#### WORK INSTRUCTION
The records come next. Copy all of them exactly.

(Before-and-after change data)
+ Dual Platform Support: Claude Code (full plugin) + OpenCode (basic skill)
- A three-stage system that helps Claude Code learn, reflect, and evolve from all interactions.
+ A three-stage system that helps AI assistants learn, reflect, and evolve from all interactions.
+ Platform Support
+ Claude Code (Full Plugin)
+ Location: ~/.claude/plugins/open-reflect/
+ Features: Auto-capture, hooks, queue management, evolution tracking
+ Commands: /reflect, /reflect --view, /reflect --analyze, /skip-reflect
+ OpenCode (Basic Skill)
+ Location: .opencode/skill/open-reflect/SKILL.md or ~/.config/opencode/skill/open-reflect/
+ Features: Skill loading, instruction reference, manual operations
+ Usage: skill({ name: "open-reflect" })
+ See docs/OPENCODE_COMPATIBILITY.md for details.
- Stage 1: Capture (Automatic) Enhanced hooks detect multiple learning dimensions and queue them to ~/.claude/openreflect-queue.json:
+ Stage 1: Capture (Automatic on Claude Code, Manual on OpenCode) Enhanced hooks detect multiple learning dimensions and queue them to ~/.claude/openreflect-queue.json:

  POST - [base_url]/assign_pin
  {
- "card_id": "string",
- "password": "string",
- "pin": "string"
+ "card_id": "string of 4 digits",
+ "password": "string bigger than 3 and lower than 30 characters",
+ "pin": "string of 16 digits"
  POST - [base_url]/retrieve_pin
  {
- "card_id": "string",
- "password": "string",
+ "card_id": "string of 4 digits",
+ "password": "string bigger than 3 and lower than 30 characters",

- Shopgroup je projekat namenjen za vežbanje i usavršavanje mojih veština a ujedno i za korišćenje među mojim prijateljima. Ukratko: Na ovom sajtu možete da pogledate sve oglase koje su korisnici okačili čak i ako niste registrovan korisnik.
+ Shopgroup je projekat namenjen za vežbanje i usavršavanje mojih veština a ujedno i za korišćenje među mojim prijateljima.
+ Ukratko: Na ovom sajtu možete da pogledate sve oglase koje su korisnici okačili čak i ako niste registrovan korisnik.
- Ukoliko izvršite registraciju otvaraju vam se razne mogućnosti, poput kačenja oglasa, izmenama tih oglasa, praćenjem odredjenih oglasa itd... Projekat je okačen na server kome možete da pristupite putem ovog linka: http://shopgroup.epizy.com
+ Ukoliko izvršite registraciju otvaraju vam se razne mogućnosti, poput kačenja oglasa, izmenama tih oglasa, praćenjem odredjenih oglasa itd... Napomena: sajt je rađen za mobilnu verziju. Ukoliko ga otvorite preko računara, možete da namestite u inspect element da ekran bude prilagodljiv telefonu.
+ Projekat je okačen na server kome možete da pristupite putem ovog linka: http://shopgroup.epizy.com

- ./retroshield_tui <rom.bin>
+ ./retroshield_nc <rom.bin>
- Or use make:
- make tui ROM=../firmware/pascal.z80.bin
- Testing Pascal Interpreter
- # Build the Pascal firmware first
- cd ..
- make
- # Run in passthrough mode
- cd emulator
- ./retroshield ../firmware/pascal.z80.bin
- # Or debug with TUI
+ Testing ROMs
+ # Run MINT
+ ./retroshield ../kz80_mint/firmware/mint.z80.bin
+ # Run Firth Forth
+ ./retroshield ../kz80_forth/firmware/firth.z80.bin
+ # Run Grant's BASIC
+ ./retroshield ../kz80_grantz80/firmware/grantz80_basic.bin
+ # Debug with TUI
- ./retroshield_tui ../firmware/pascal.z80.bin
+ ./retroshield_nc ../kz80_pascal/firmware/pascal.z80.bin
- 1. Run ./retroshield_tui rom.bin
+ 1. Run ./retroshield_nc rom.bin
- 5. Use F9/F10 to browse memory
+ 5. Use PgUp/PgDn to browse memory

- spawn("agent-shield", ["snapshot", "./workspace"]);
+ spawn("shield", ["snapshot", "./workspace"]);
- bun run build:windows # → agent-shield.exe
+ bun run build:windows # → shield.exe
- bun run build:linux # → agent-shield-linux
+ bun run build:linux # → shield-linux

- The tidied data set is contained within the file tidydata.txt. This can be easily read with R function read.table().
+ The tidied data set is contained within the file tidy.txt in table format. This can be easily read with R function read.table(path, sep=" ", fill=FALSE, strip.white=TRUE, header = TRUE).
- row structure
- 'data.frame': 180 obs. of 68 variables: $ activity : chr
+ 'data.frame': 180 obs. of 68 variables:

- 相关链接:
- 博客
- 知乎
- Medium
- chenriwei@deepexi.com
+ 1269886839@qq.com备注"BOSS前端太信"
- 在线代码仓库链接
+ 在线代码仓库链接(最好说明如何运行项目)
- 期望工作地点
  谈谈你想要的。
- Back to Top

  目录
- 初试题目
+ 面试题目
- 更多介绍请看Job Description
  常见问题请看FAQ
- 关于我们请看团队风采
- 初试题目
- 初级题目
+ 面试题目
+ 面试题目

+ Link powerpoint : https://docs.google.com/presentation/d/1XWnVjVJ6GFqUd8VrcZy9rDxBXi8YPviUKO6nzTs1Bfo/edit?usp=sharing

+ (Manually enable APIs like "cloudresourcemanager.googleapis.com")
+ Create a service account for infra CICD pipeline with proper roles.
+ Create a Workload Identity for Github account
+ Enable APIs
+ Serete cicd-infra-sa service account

#### SOLUTION FOR THIS TASK
+ Dual Platform Support: Claude Code (full plugin) + OpenCode (basic skill)
- A three-stage system that helps Claude Code learn, reflect, and evolve from all interactions.
+ A three-stage system that helps AI assistants learn, reflect, and evolve from all interactions.
+ Platform Support
+ Claude Code (Full Plugin)
+ Location: ~/.claude/plugins/open-reflect/
+ Features: Auto-capture, hooks, queue management, evolution tracking
+ Commands: /reflect, /reflect --view, /reflect --analyze, /skip-reflect
+ OpenCode (Basic Skill)
+ Location: .opencode/skill/open-reflect/SKILL.md or ~/.config/opencode/skill/open-reflect/
+ Features: Skill loading, instruction reference, manual operations
+ Usage: skill({ name: "open-reflect" })
+ See docs/OPENCODE_COMPATIBILITY.md for details.
- Stage 1: Capture (Automatic) Enhanced hooks detect multiple learning dimensions and queue them to ~/.claude/openreflect-queue.json:
+ Stage 1: Capture (Automatic on Claude Code, Manual on OpenCode) Enhanced hooks detect multiple learning dimensions and queue them to ~/.claude/openreflect-queue.json:

  POST - [base_url]/assign_pin
  {
- "card_id": "string",
- "password": "string",
- "pin": "string"
+ "card_id": "string of 4 digits",
+ "password": "string bigger than 3 and lower than 30 characters",
+ "pin": "string of 16 digits"
  POST - [base_url]/retrieve_pin
  {
- "card_id": "string",
- "password": "string",
+ "card_id": "string of 4 digits",
+ "password": "string bigger than 3 and lower than 30 characters",

- Shopgroup je projekat namenjen za vežbanje i usavršavanje mojih veština a ujedno i za korišćenje među mojim prijateljima. Ukratko: Na ovom sajtu možete da pogledate sve oglase koje su korisnici okačili čak i ako niste registrovan korisnik.
+ Shopgroup je projekat namenjen za vežbanje i usavršavanje mojih veština a ujedno i za korišćenje među mojim prijateljima.
+ Ukratko: Na ovom sajtu možete da pogledate sve oglase koje su korisnici okačili čak i ako niste registrovan korisnik.
- Ukoliko izvršite registraciju otvaraju vam se razne mogućnosti, poput kačenja oglasa, izmenama tih oglasa, praćenjem odredjenih oglasa itd... Projekat je okačen na server kome možete da pristupite putem ovog linka: http://shopgroup.epizy.com
+ Ukoliko izvršite registraciju otvaraju vam se razne mogućnosti, poput kačenja oglasa, izmenama tih oglasa, praćenjem odredjenih oglasa itd... Napomena: sajt je rađen za mobilnu verziju. Ukoliko ga otvorite preko računara, možete da namestite u inspect element da ekran bude prilagodljiv telefonu.
+ Projekat je okačen na server kome možete da pristupite putem ovog linka: http://shopgroup.epizy.com

- ./retroshield_tui <rom.bin>
+ ./retroshield_nc <rom.bin>
- Or use make:
- make tui ROM=../firmware/pascal.z80.bin
- Testing Pascal Interpreter
- # Build the Pascal firmware first
- cd ..
- make
- # Run in passthrough mode
- cd emulator
- ./retroshield ../firmware/pascal.z80.bin
- # Or debug with TUI
+ Testing ROMs
+ # Run MINT
+ ./retroshield ../kz80_mint/firmware/mint.z80.bin
+ # Run Firth Forth
+ ./retroshield ../kz80_forth/firmware/firth.z80.bin
+ # Run Grant's BASIC
+ ./retroshield ../kz80_grantz80/firmware/grantz80_basic.bin
+ # Debug with TUI
- ./retroshield_tui ../firmware/pascal.z80.bin
+ ./retroshield_nc ../kz80_pascal/firmware/pascal.z80.bin
- 1. Run ./retroshield_tui rom.bin
+ 1. Run ./retroshield_nc rom.bin
- 5. Use F9/F10 to browse memory
+ 5. Use PgUp/PgDn to browse memory

- spawn("agent-shield", ["snapshot", "./workspace"]);
+ spawn("shield", ["snapshot", "./workspace"]);
- bun run build:windows # → agent-shield.exe
+ bun run build:windows # → shield.exe
- bun run build:linux # → agent-shield-linux
+ bun run build:linux # → shield-linux

- The tidied data set is contained within the file tidydata.txt. This can be easily read with R function read.table().
+ The tidied data set is contained within the file tidy.txt in table format. This can be easily read with R function read.table(path, sep=" ", fill=FALSE, strip.white=TRUE, header = TRUE).
- row structure
- 'data.frame': 180 obs. of 68 variables: $ activity : chr
+ 'data.frame': 180 obs. of 68 variables:

- 相关链接:
- 博客
- 知乎
- Medium
- chenriwei@deepexi.com
+ 1269886839@qq.com备注"BOSS前端太信"
- 在线代码仓库链接
+ 在线代码仓库链接(最好说明如何运行项目)
- 期望工作地点
  谈谈你想要的。
- Back to Top

  目录
- 初试题目
+ 面试题目
- 更多介绍请看Job Description
  常见问题请看FAQ
- 关于我们请看团队风采
- 初试题目
- 初级题目
+ 面试题目
+ 面试题目

+ Link powerpoint : https://docs.google.com/presentation/d/1XWnVjVJ6GFqUd8VrcZy9rDxBXi8YPviUKO6nzTs1Bfo/edit?usp=sharing

+ (Manually enable APIs like "cloudresourcemanager.googleapis.com")
+ Create a service account for infra CICD pipeline with proper roles.
+ Create a Workload Identity for Github account
+ Enable APIs
+ Serete cicd-infra-sa service account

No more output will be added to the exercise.